# Sprint 2 - Security & ACID transactions

## 1. Complex sql queries with relational algebra

### Create date price tabel for one stock

$$
\begin{aligned}
&\text{Temp1} \leftarrow \sigma_{\text{s.StockID} = \text{shh.StockID}} (\text{Stocks} \times \text{StockHasHistory}) \\
&\text{Temp2} \leftarrow \sigma_{\text{shh.HistoryID} = \text{h.HistoryID}} (\text{Temp1} \times \text{History}) \\
&\text{Temp3} \leftarrow \sigma_{\text{s.Ticker} = 'AAPL'} (\text{Temp2}) \\
&\text{Result} \leftarrow \pi_{\text{h.Date, h.Price}} (\text{Temp3}) \\
&\text{FinalResult} \leftarrow \text{LIMIT}_{10} (\text{ORDER BY}_{\text{h.Date DESC}} (\text{Result}))
\end{aligned}
$$


1. **Temp1:**
   This step performs a Cartesian product between the `Stocks` table and the `StockHasHistory` table and then applies a selection to keep only those tuples where the `StockID` from `Stocks` matches the `StockID` from `StockHasHistory`. This effectively joins the two tables on `StockID`.

2. **Temp2:**
   This step takes the result from Temp1 and performs a Cartesian product with the `History` table.
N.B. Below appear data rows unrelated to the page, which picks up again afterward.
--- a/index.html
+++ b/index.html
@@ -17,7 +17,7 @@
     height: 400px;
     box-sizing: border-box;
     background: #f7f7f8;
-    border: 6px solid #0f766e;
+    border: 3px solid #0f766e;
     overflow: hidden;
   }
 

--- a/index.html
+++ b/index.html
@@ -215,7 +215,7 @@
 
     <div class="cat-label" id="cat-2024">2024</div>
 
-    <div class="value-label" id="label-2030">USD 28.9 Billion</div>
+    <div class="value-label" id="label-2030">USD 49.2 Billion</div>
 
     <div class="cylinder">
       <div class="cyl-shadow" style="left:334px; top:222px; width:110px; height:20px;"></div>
It then applies a selection to keep only those tuples where the `HistoryID` from `StockHasHistory` matches the `HistoryID` from `History`. This effectively joins the result of Temp1 with the `History` table on `HistoryID`.

3. **Temp3:**
   This step applies a selection on Temp2 to keep only those tuples where the `Ticker` attribute in the `Stocks` table is 'AAPL'. This filters the joined data to include only the history records for the stock with the ticker 'AAPL'.

4. **Result:**
   This step projects the `Date` and `Price` attributes from the `History` table for the filtered data from Temp3. Essentially, it extracts only the date and price information for the 'AAPL' stock.

5. **FinalResult:**
   This final step orders the results by `Date` in descending order and then limits the output to the top 10 records. This means it retrieves the 10 most recent price records for the 'AAPL' stock.
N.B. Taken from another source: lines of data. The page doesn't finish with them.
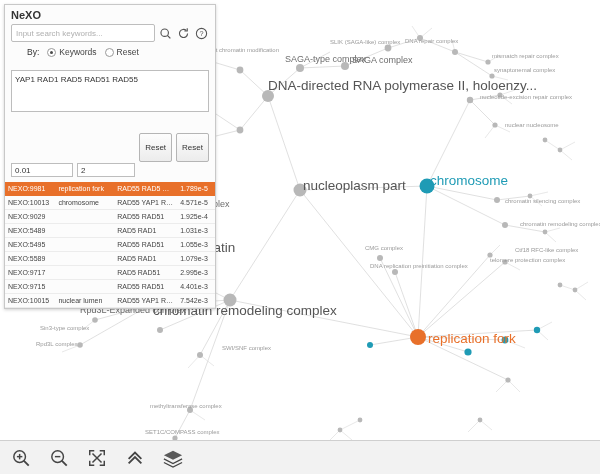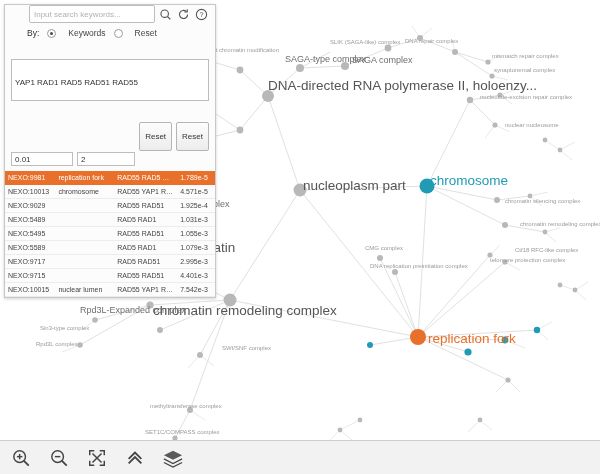--- a/index.html
+++ b/index.html
@@ -393,6 +393,7 @@
 
 <div id="nexo-panel">
 
+  <div class="panel-title">NeXO</div>
 
   <div class="search-row">
     <div class="search-box">

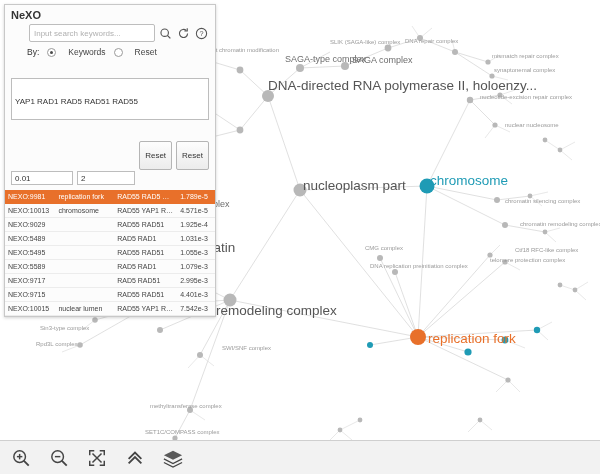--- a/index.html
+++ b/index.html
@@ -77,7 +77,6 @@
     align-items: center;
     padding: 0 6px 4px 6px;
     gap: 3px;
-    margin-left: 18px;
   }
   .search-box {
     flex: 1 1 auto;

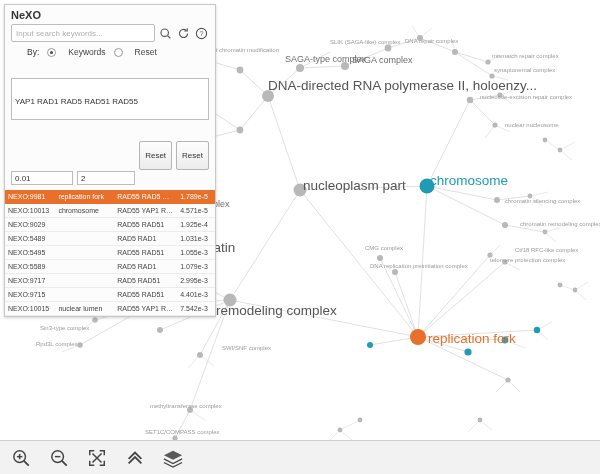--- a/index.html
+++ b/index.html
@@ -109,7 +109,7 @@
   .radio {
     display: inline-flex;
     align-items: center;
-    gap: 12px;
+    gap: 3px;
     justify-content: space-between;
   }
   .radio .dot {

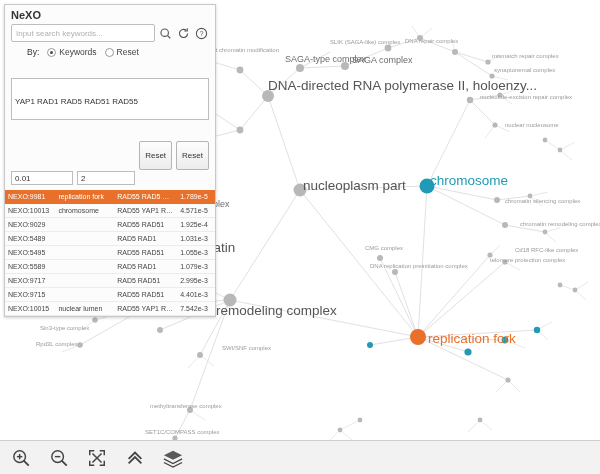--- a/index.html
+++ b/index.html
@@ -136,13 +136,13 @@
     color: #333;
   }
   .term-area {
-    margin: 16px 6px 5px 6px;
+    margin: 8px 6px 5px 6px;
     height: 42px;
     border: 1px solid #bdbdbd;
     background: #fff;
     font-size: 8px;
     color: #333;
-    padding: 18px 3px;
+    padding: 4px 3px;
     box-sizing: border-box;
     overflow: hidden;
   }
Thi outputs the 10 most recent historical price records for the stock with the ticker 'AAPL', sorted by date in descending order.

In [None]:
%%sql

SELECT h.Date, h.Price
FROM Stocks s
JOIN StockHasHistory shh ON s.StockID = shh.StockID
JOIN History h ON shh.HistoryID = h.HistoryID
WHERE s.Ticker = 'AAPL'
ORDER BY h.Date DESC
LIMIT 10;

 * mysql+pymysql://csc370:***@localhost:3306/sprint1
10 rows affected.


Date,Price
2024-06-12,213.07
2024-06-11,207.15
2024-06-10,193.12
2024-06-07,196.89
2024-06-06,194.48
2024-06-05,195.87
2024-06-04,194.35
2024-06-03,194.03
2024-05-31,192.25
2024-05-30,191.29


### Average historical price for predetermined period

$$
\begin{aligned}
&\text{Temp1} \leftarrow \sigma_{\text{Stocks.StockID} = \text{StockHasHistory.StockID}} (\text{Stocks} \times \text{StockHasHistory}) \\
&\text{Temp2} \leftarrow \sigma_{\text{StockHasHistory.HistoryID} = \text{History.HistoryID}} (\text{Temp1} \times \text{History}) \\
&\text{Temp3} \leftarrow \pi_{\text{Ticker, Price}} (\text{Temp2}) \\
&\text{Result} \leftarrow \gamma_{\text{Ticker}, \text{AVG(Price)} \rightarrow AvgPrice} (\text{Temp3})
\end{aligned}
$$


1. **Temp1:**
   This step performs a Cartesian product between the `Stocks` table and the `StockHasHistory` table and then applies a selection to keep only those tuples where the `StockID` from `Stocks` matches the `StockID` from `StockHasHistory`. This effectively joins the two tables on `StockID`.

2. **Temp2:**
   This step takes the result from Temp1 and performs a Cartesian product with the `History` table. It then applies a selection to keep only those tuples where the `HistoryID` from `StockHasHistory` matches the `HistoryID` from `History`. This effectively joins the result of Temp1 with the `History` table on `HistoryID`.

3. **Temp3:**
   This step projects the `Ticker` and `Price` attributes from the combined data in Temp2. Essentially, it extracts only the `Ticker` and `Price` information for each stock.

4. **Result:**
   This final step performs an aggregation on Temp3. It groups the data by `Ticker` and calculates the average `Price` for each `Ticker`, storing the result as `AvgPrice`.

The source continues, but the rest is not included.